Quadratic residues have lots of interesting uses across technology, but like with the rest of this series, we are just focusing on what it is and it’s specific application to primality testing.

Definitions

The definition is, not so, simply that integer \(q\) is congruent to a perfect square modulo \(n\). Written out in more mathy ways, that’s

\[x^2 \equiv q\ (mod\ n)\]

On the contrary though, if \(q\) doesn’t meet this condition, then it’s considered a quadratic nonresidue.

Less Definitionally

Here’s a naive approach to checking if \(q\) is a quadratic residue or nonresidue of \(n\).

def is_residue(q, n):
    residues = set()
    for i in range(1, n): # aka iterating over the values 1 ... n-1
	    residues.add((i**2) % n)

    return q in residues

While this code does work, it has some issues. For one and this is just how I implemented it, whenever you want to check a new value of \(q\), you have to recompute all the residues, which is just wasteful if you’re going to be checking a lot of values.

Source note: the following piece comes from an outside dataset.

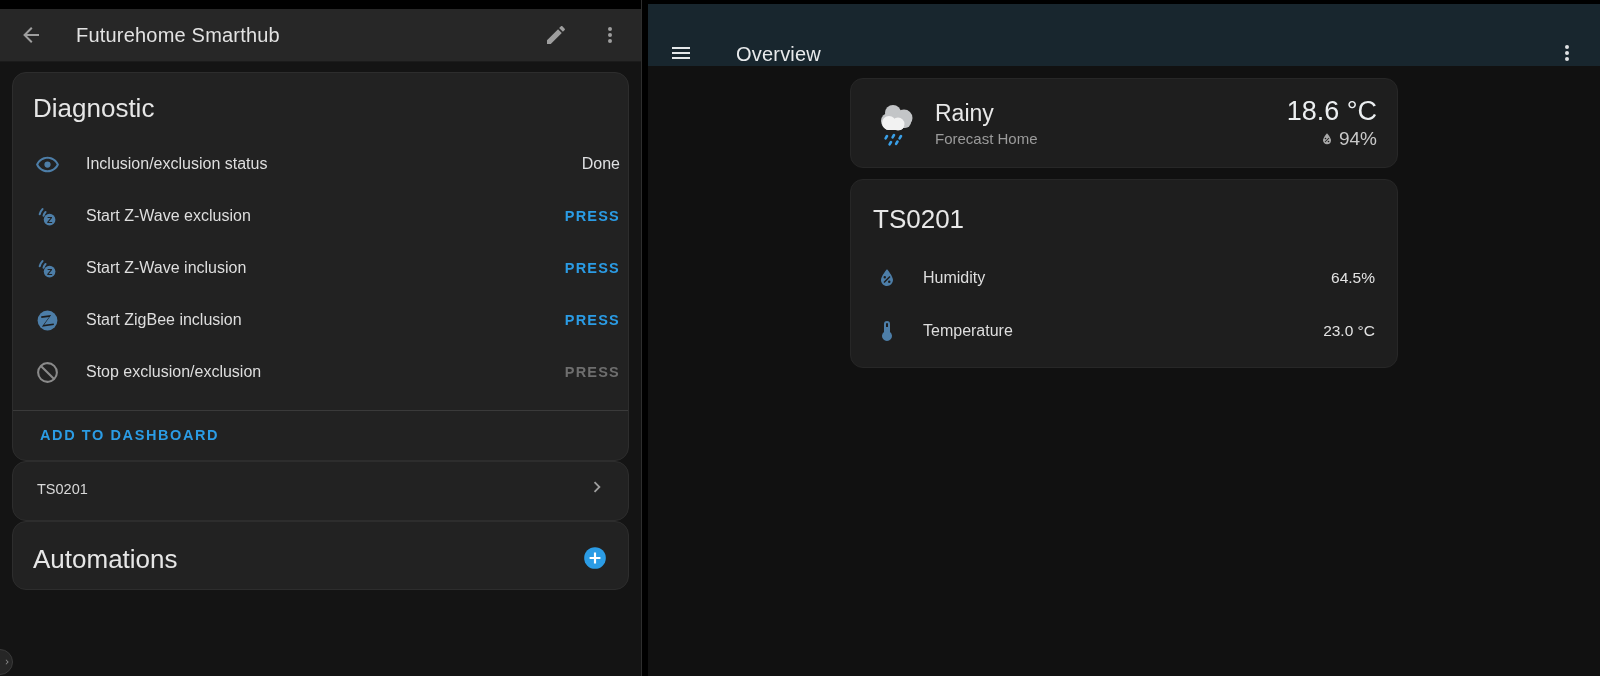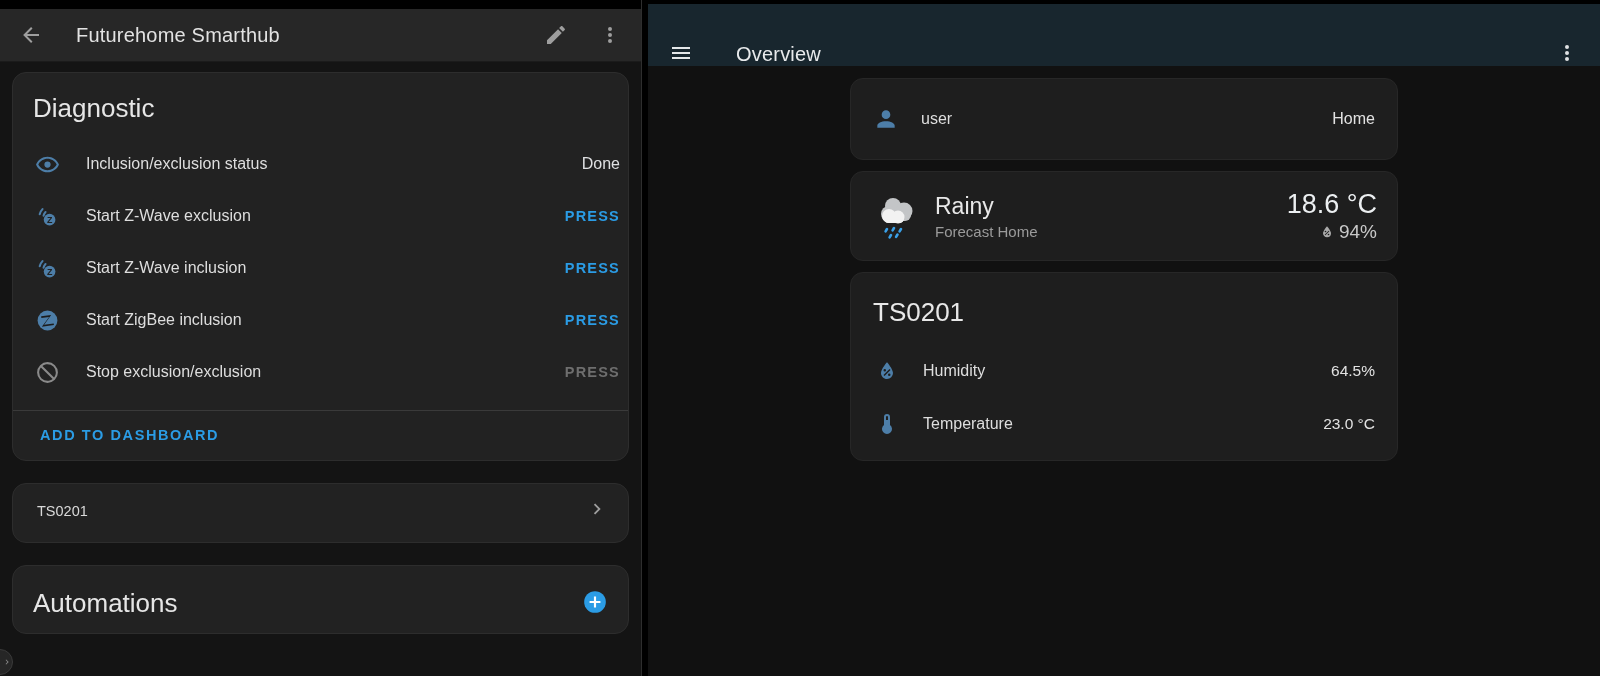"Diagnostic" .card-l { margin-bottom: 22px -> none }
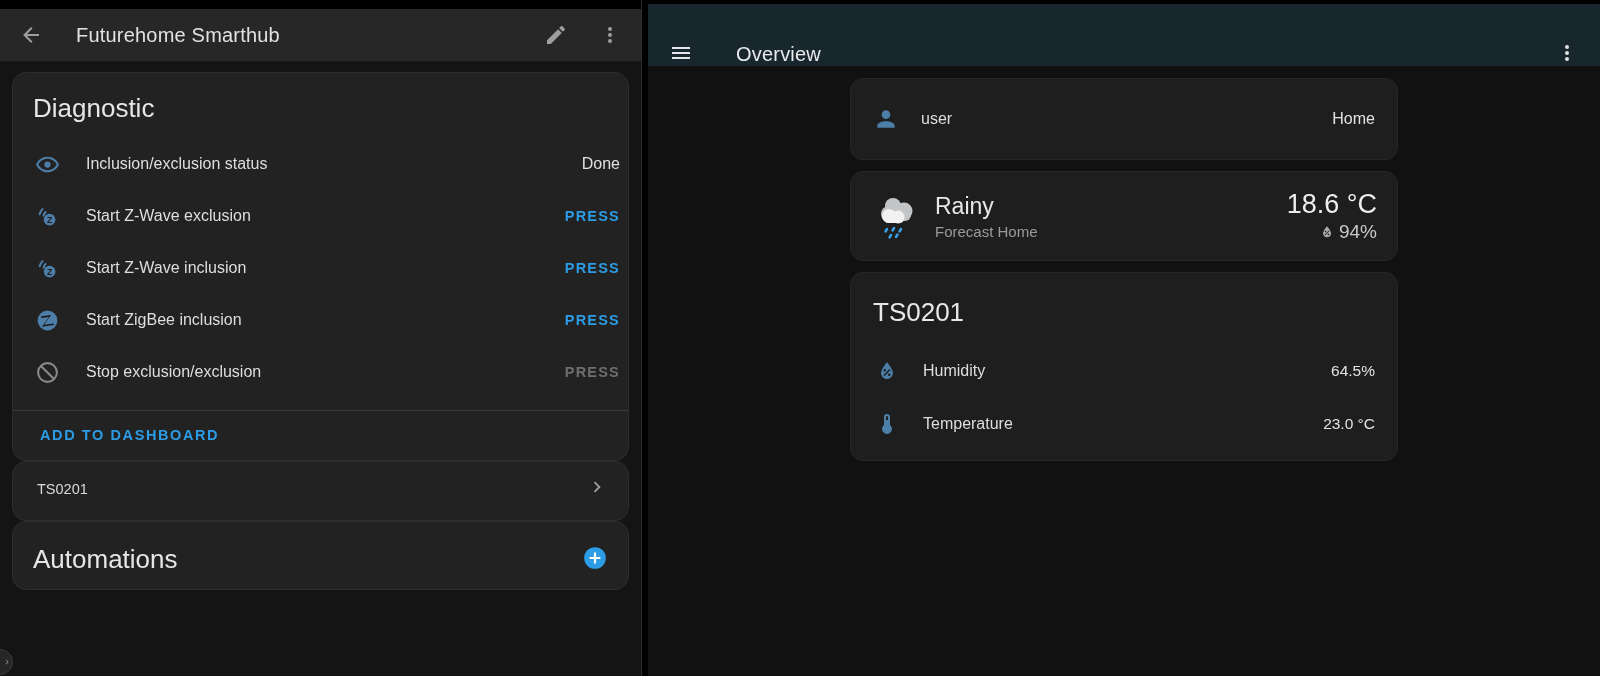"user" div.card-r { html: <div> <svg> <path></path> </svg> <span>user</span> <span>Home</span> </div> -> none }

But the bigger issue here, is that we’re thinking about extremely large values of \(n\).

Let’s think about just how much memory it would take to hold all these residues. Assuming we write this code super efficiently and use the least amount of bits possible to store each residue, they would have a size of between 1 to 1000 bits for a number \(n\) on the order of \(2^{1000}\) so assuming even distribution, that would be 500 bits per residue. And given that we can expect there to be \(\frac{n}{2}\) unique residues for \(n\), that means we should have \(2^{999}\) distinct residues. In total, we can expect \(500*2^{999}\) bits or \(3.3*10^{284}\) exabytes for each value of \(n\).

So yeah, this solution clearly won’t work for large values, but I wonder if there’s a better way.